What to work on:
Only text is carried over. Reproduce the entries below exactly.
- - -
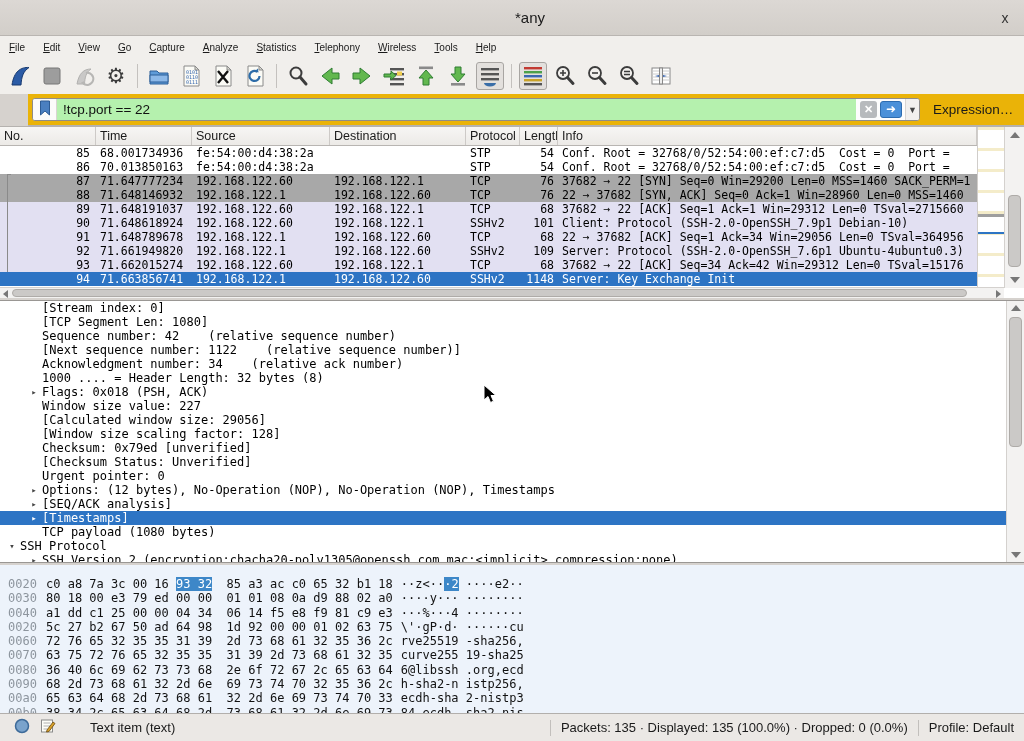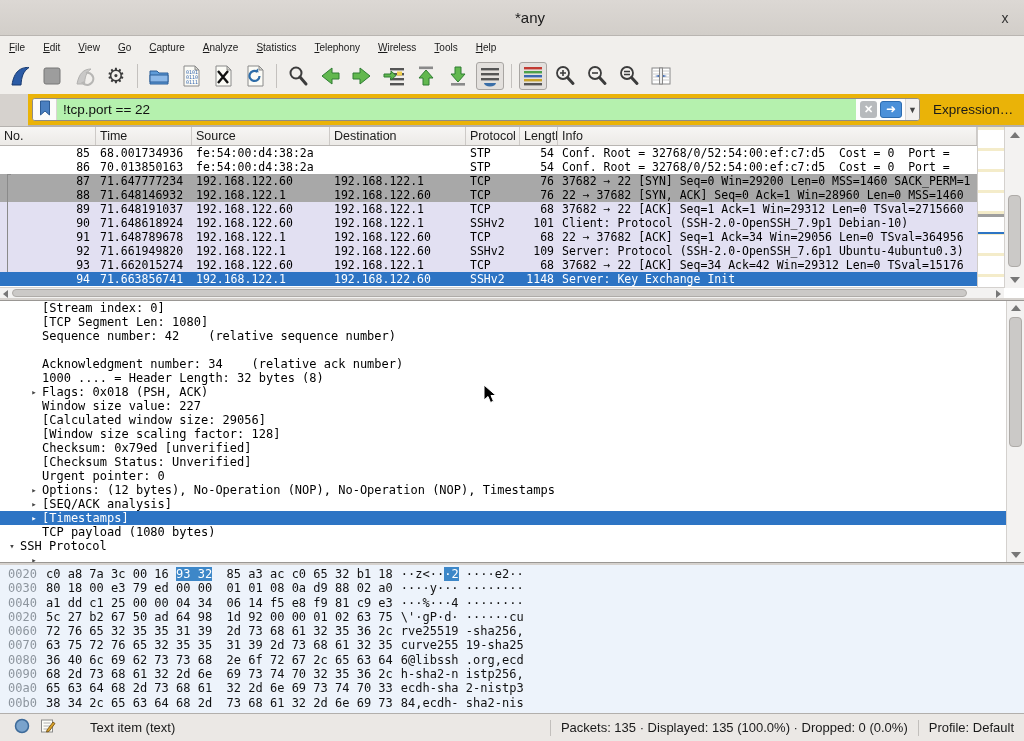--- a/index.html
+++ b/index.html
@@ -401,7 +401,7 @@
     <div class="dl i1"><span class="exp"></span><span>[Stream index: 0]</span></div>
     <div class="dl i1"><span class="exp"></span><span>[TCP Segment Len: 1080]</span></div>
     <div class="dl i1"><span class="exp"></span><span>Sequence number: 42    (relative sequence number)</span></div>
-    <div class="dl i1"><span class="exp"></span></div>
+    <div class="dl i1"><span class="exp"></span><span>[Next sequence number: 1122    (relative sequence number)]</span></div>
     <div class="dl i1"><span class="exp"></span><span>Acknowledgment number: 34    (relative ack number)</span></div>
     <div class="dl i1"><span class="exp"></span><span>1000 .... = Header Length: 32 bytes (8)</span></div>
     <div class="dl i1"><span class="exp">▸</span><span>Flags: 0x018 (PSH, ACK)</span></div>

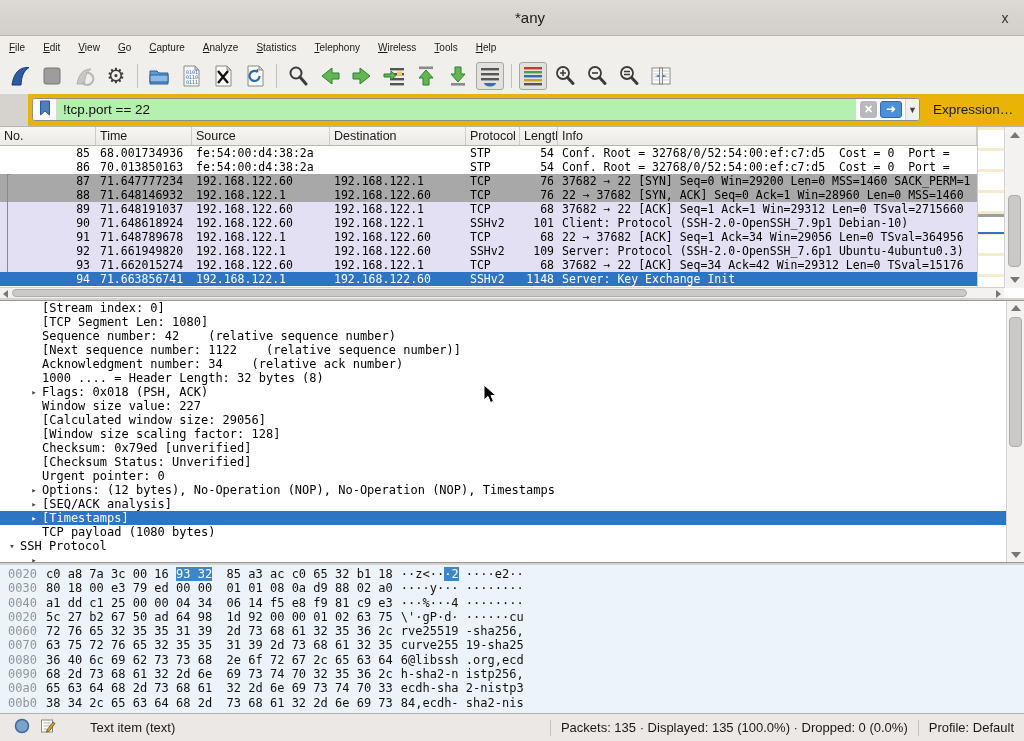--- a/index.html
+++ b/index.html
@@ -416,7 +416,7 @@
     <div class="dl i1 selected"><span class="exp">▸</span><span>[Timestamps]</span></div>
     <div class="dl i1"><span class="exp"></span><span>TCP payload (1080 bytes)</span></div>
     <div class="dl i0"><span class="exp">▾</span><span>SSH Protocol</span></div>
-    <div class="dl i1"><span class="exp">▸</span></div>
+    <div class="dl i1"><span class="exp">▸</span><span>SSH Version 2 (encryption:chacha20-poly1305@openssh.com mac:&lt;implicit&gt; compression:none)</span></div>
     <div id="detail-vscroll" class="sb-v">
       <div class="sb-arrow" style="left:4px;top:4px;border-left:5px solid transparent;border-right:5px solid transparent;border-bottom:6px solid #777;"></div>
       <div class="thumb" style="left:2px;top:16px;width:13px;height:130px;"></div>

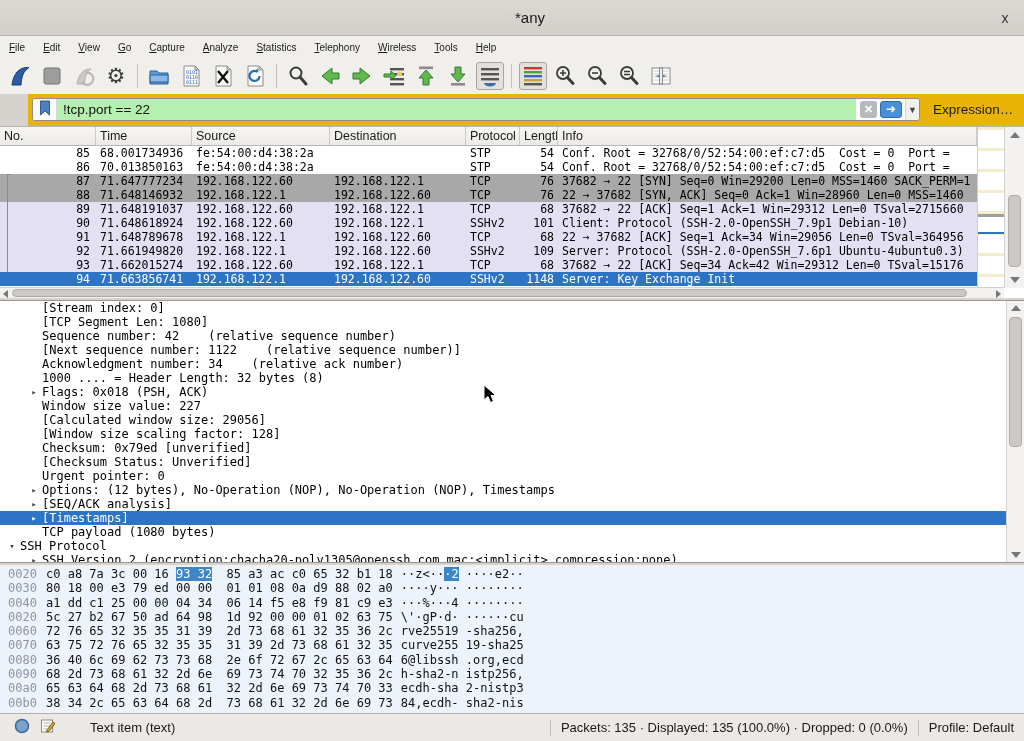--- a/index.html
+++ b/index.html
@@ -102,7 +102,7 @@
   #detail-vscroll { right:0; top:0; width:18px; height:261px; }
   
   #hex { position:absolute; left:0; top:565px; width:1024px; height:148px; background:#edf3fb;
-    font-family:"DejaVu Sans Mono", monospace; font-size:12px; overflow:hidden; padding-top:2px; }
+    font-family:"DejaVu Sans Mono", monospace; font-size:12px; overflow:hidden; padding-top:12px; }
   .hx { display:flex; height:14.3px; line-height:14.3px; white-space:pre; }
   .off { width:46px; padding-left:8px; color:#8d959e; }
   .hb { color:#111; }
- - -
Solution:
--- a/index.html
+++ b/index.html
@@ -401,7 +401,7 @@
     <div class="dl i1"><span class="exp"></span><span>[Stream index: 0]</span></div>
     <div class="dl i1"><span class="exp"></span><span>[TCP Segment Len: 1080]</span></div>
     <div class="dl i1"><span class="exp"></span><span>Sequence number: 42    (relative sequence number)</span></div>
-    <div class="dl i1"><span class="exp"></span></div>
+    <div class="dl i1"><span class="exp"></span><span>[Next sequence number: 1122    (relative sequence number)]</span></div>
     <div class="dl i1"><span class="exp"></span><span>Acknowledgment number: 34    (relative ack number)</span></div>
     <div class="dl i1"><span class="exp"></span><span>1000 .... = Header Length: 32 bytes (8)</span></div>
     <div class="dl i1"><span class="exp">▸</span><span>Flags: 0x018 (PSH, ACK)</span></div>

--- a/index.html
+++ b/index.html
@@ -416,7 +416,7 @@
     <div class="dl i1 selected"><span class="exp">▸</span><span>[Timestamps]</span></div>
     <div class="dl i1"><span class="exp"></span><span>TCP payload (1080 bytes)</span></div>
     <div class="dl i0"><span class="exp">▾</span><span>SSH Protocol</span></div>
-    <div class="dl i1"><span class="exp">▸</span></div>
+    <div class="dl i1"><span class="exp">▸</span><span>SSH Version 2 (encryption:chacha20-poly1305@openssh.com mac:&lt;implicit&gt; compression:none)</span></div>
     <div id="detail-vscroll" class="sb-v">
       <div class="sb-arrow" style="left:4px;top:4px;border-left:5px solid transparent;border-right:5px solid transparent;border-bottom:6px solid #777;"></div>
       <div class="thumb" style="left:2px;top:16px;width:13px;height:130px;"></div>

--- a/index.html
+++ b/index.html
@@ -102,7 +102,7 @@
   #detail-vscroll { right:0; top:0; width:18px; height:261px; }
   
   #hex { position:absolute; left:0; top:565px; width:1024px; height:148px; background:#edf3fb;
-    font-family:"DejaVu Sans Mono", monospace; font-size:12px; overflow:hidden; padding-top:2px; }
+    font-family:"DejaVu Sans Mono", monospace; font-size:12px; overflow:hidden; padding-top:12px; }
   .hx { display:flex; height:14.3px; line-height:14.3px; white-space:pre; }
   .off { width:46px; padding-left:8px; color:#8d959e; }
   .hb { color:#111; }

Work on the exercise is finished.